An exact copy of all the data, minus the images, is required.

= Beginning of Section =

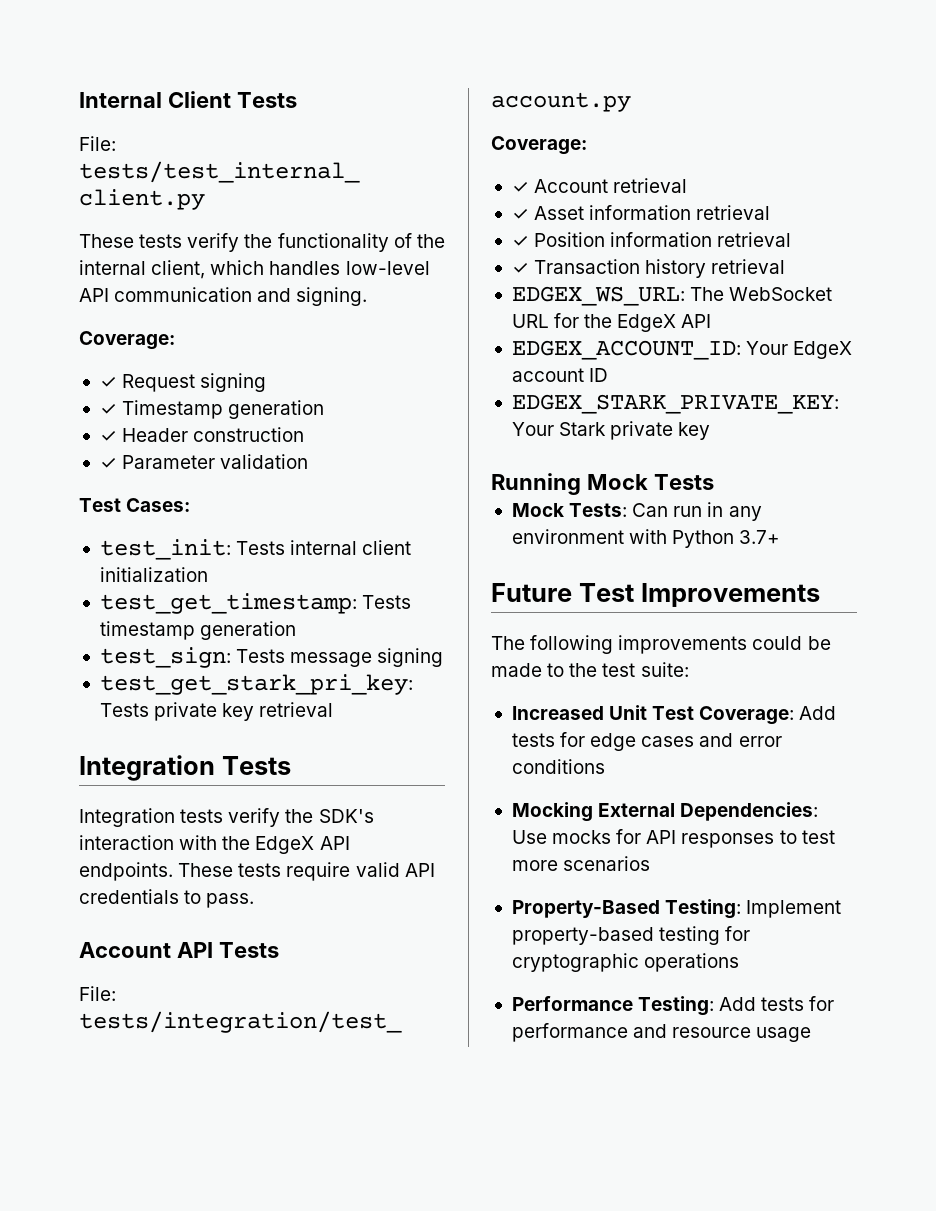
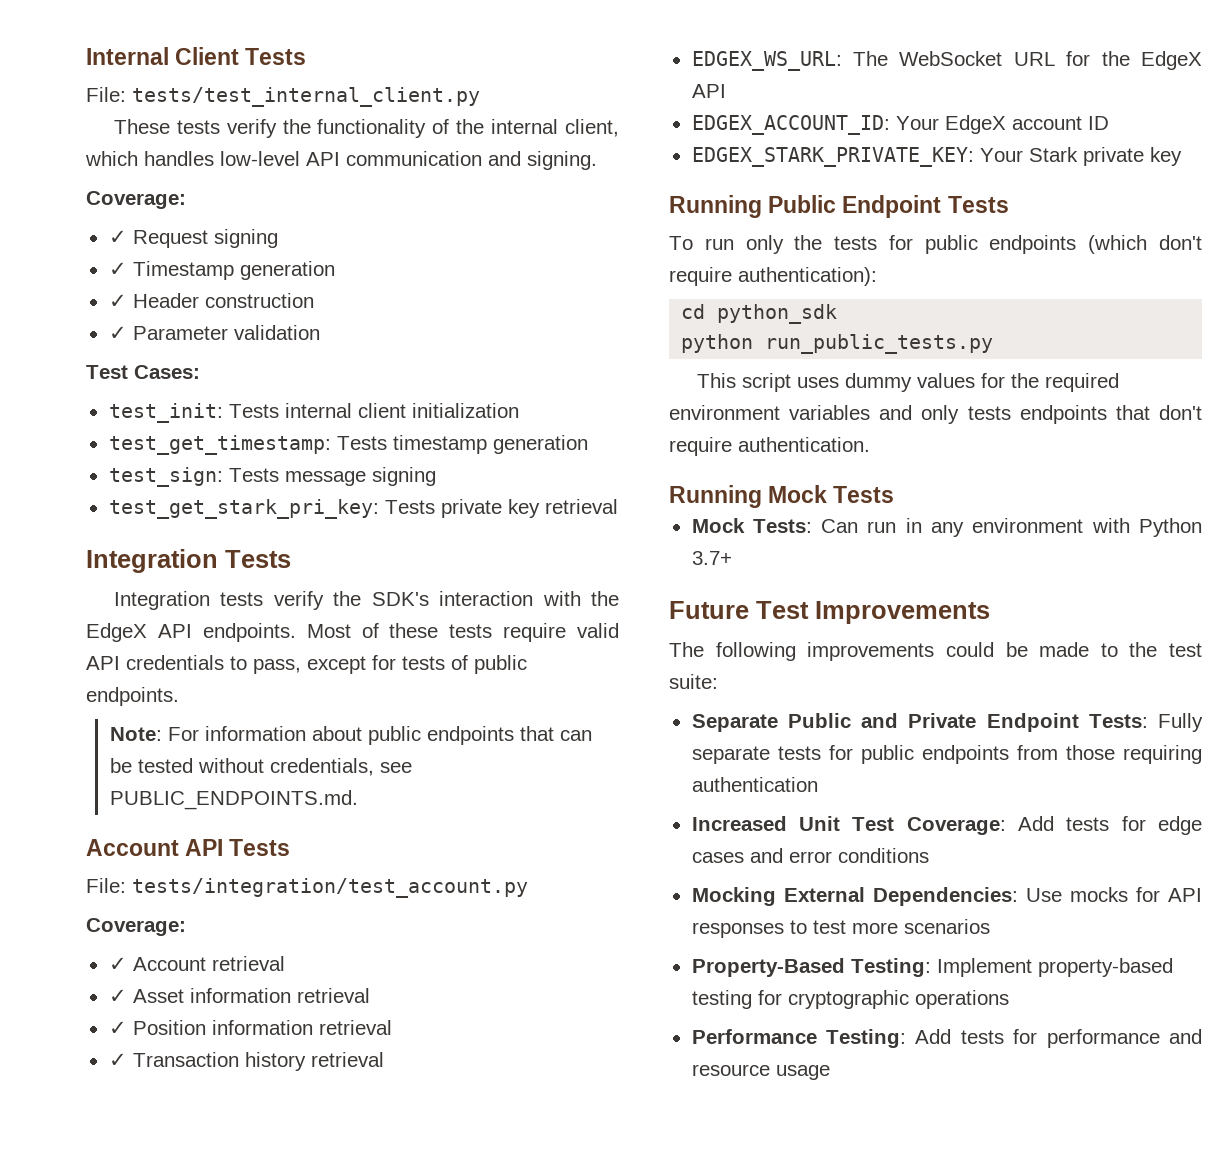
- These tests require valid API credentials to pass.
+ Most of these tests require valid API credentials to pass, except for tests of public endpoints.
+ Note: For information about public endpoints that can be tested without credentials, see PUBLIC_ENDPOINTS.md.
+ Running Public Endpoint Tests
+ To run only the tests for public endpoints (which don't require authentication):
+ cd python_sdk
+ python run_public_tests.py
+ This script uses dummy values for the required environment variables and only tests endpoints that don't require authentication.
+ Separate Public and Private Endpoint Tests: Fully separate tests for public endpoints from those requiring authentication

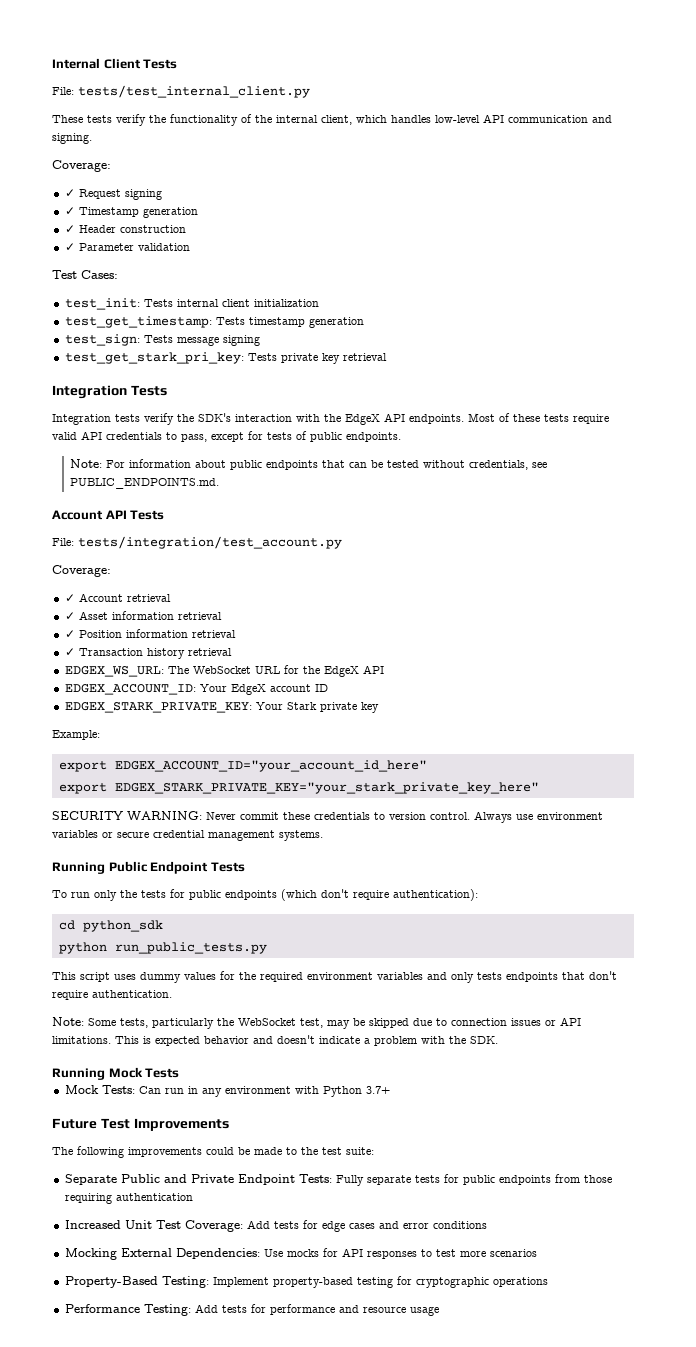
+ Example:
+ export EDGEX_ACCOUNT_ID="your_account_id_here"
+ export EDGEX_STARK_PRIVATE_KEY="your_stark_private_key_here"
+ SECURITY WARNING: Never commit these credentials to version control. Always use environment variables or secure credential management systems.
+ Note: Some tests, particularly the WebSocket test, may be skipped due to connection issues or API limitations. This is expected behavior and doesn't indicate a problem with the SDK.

= End of Section =

- _Task result_
- These tests require valid API credentials to pass.
+ Most of these tests require valid API credentials to pass, except for tests of public endpoints.
+ Note: For information about public endpoints that can be tested without credentials, see PUBLIC_ENDPOINTS.md.
+ Running Public Endpoint Tests
+ To run only the tests for public endpoints (which don't require authentication):
+ cd python_sdk
+ python run_public_tests.py
+ This script uses dummy values for the required environment variables and only tests endpoints that don't require authentication.
+ Separate Public and Private Endpoint Tests: Fully separate tests for public endpoints from those requiring authentication

+ Example:
+ export EDGEX_ACCOUNT_ID="your_account_id_here"
+ export EDGEX_STARK_PRIVATE_KEY="your_stark_private_key_here"
+ SECURITY WARNING: Never commit these credentials to version control. Always use environment variables or secure credential management systems.
+ Note: Some tests, particularly the WebSocket test, may be skipped due to connection issues or API limitations. This is expected behavior and doesn't indicate a problem with the SDK.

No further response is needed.